Consumer PCs with consumer firmware and data center servers using Intel® Server Platform Services are not affected by this vulnerability.

Some comments to the above:

the Vostro 430 comes also with the Core i7-860 (Lynnfield)

https://ark.intel.com/products/41316/Intel-Core-i7-860-Processor-8M-Cache-2_80-GHz

re. INTEL-SA-00086: the Intel detection tool does result in "The detected version of the IME firmware is considered vulnerable for INTEL-SA-00086"  ME information: version 6.0.30.1203 SVN:0 (detection tool version 1.0.0.146)

This contradicts that the SA-00086 would only impact processors from generation 6-7-8 (the CPU above is much older, 1st gen).

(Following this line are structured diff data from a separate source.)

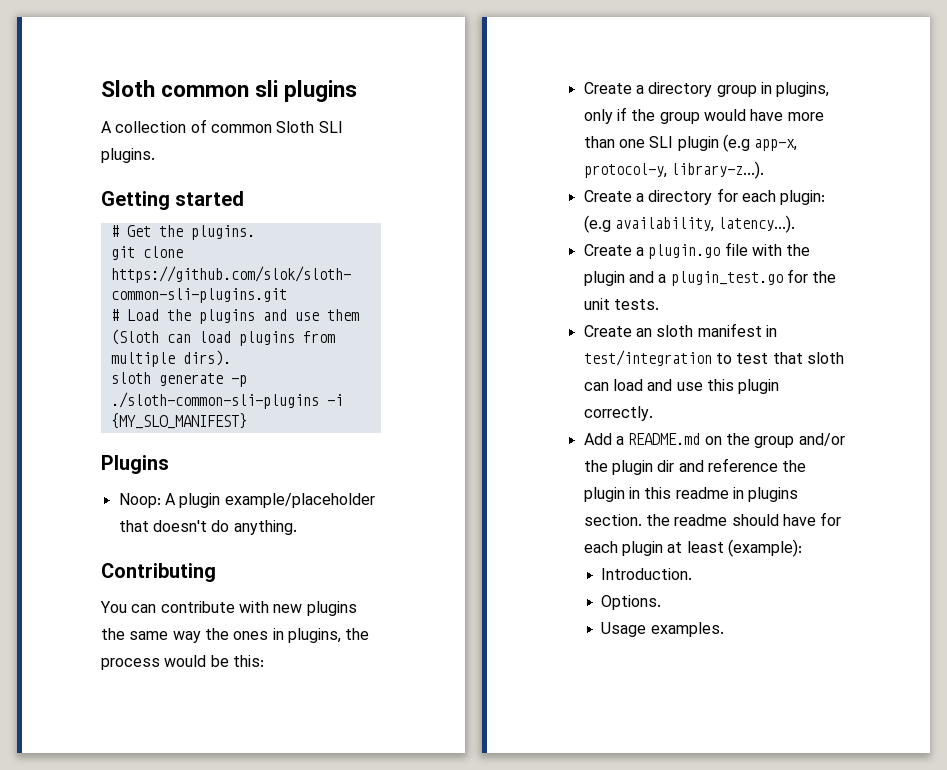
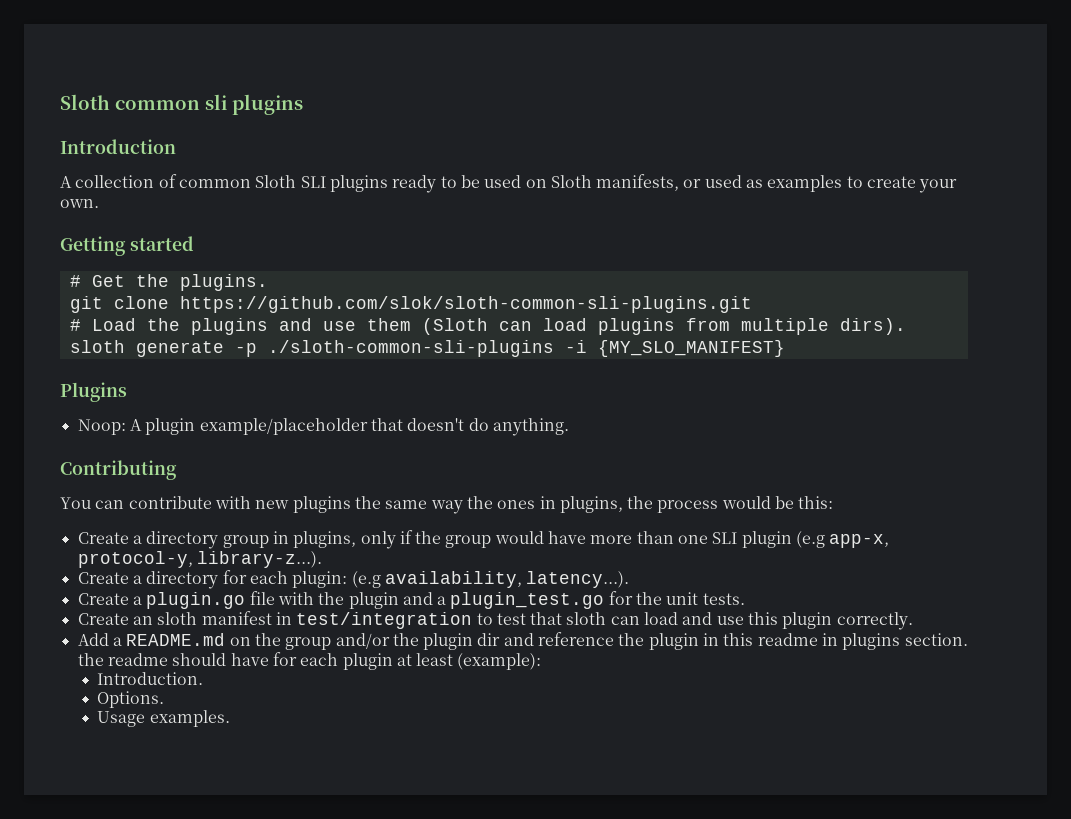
+ Introduction
- A collection of common Sloth SLI plugins.
+ A collection of common Sloth SLI plugins ready to be used on Sloth manifests, or used as examples to create your own.

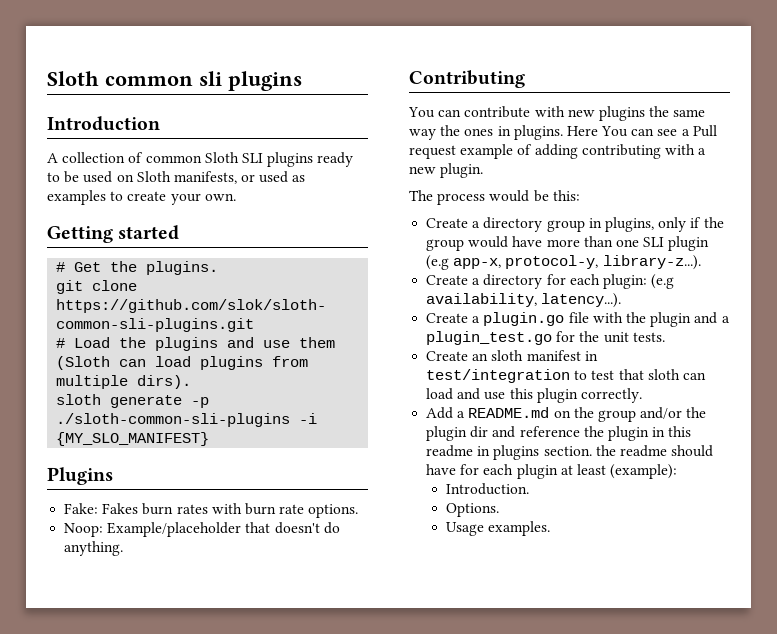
- Noop: A plugin example/placeholder that doesn't do anything.
+ Fake: Fakes burn rates with burn rate options.
+ Noop: Example/placeholder that doesn't do anything.
- You can contribute with new plugins the same way the ones in plugins, the process would be this:
+ You can contribute with new plugins the same way the ones in plugins. Here You can see a Pull request example of adding contributing with a new plugin.
+ The process would be this:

re. INTEL-SA-00075: the processor has vPRO:  Intel® vPro™ Technology : Yes

The intel detection and mitigation tool gives this CPU a "not vulnerable. This ME SKU is not affected" for the SA-00075

remains: how come the intel SA-00086 should not affect first gen Intel Core i7's while the detection tool reports a vulnerability- > false positive ?

thanks!

All 3 pieces must be in place

vPro CPU,

Intel® Trusted Execution Technology ,

INTEL AMT

Vpro being available does not mean that this feature is implemented in the CPU , CHIPSET and BIOS.

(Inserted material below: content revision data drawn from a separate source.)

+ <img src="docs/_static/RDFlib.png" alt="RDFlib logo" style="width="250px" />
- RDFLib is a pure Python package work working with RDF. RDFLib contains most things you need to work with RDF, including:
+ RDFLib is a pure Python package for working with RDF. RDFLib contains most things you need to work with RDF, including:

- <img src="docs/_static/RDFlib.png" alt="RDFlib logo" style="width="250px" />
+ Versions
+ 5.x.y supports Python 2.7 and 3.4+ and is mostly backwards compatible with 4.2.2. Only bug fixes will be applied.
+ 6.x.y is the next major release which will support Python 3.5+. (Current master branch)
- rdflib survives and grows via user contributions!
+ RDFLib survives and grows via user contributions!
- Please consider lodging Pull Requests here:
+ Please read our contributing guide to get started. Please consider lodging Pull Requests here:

Dell cannot answer why an INTEL tool says one thing or another.

Vostro 430 uses   Intel H57 Express chipset. Typical cpu Intel Core i5 750 / 2.66 GHz  VPRO = NO for this CPU. https://ark.intel.com/products/42915/Intel-Core-i5-750-Processor-8M-Cache-2_66-GHz   socket 1156 ********************************************************************** The E6510 uses Mobile Intel® QM57 Express Chipset Intel® CoreTM i5-540M Socket   BGA1288, PGA988 You can't broad brush and use Core I5 and Generation and equate to them being the same. They are not. None of your older systems have the vPro CPU, Intel® Trusted Execution Technology , or INTEL AMT. The versions of CPU and AMT are the issue not a generation of Core I5. Intel® Standard Manageability (ISM), and Intel® Small Business Technology versions firmware versions 6.x, 7.x, 8.x 9.x, 10.x, 11.0, 11.5, and 11.6 https://www.intel.com/content/www/us/en/architecture-and-technology/intel-amt-vulnerability-announcement.html   On May 4, Intel® released a downloadable discovery tool that will analyze your system for the vulnerability. IT professionals who are familiar with the configuration of their systems and networks can use this tool, or can see the Intel® security advisory for full details on vulnerability detection and mitigation. Business PCs and workstations are sometimes used by consumers and small businesses. If you are not an IT professional or unsure if your system is among those affected, you can still download and run the discovery tool. Instructions for using the tool can be downloaded from the same page. Consumer PCs with consumer firmware and data center servers using Intel® Server Platform Services are not affected by this vulnerability.

Oh, wait I just realized intel-sa-00086  don't even apply to my system, HAHA.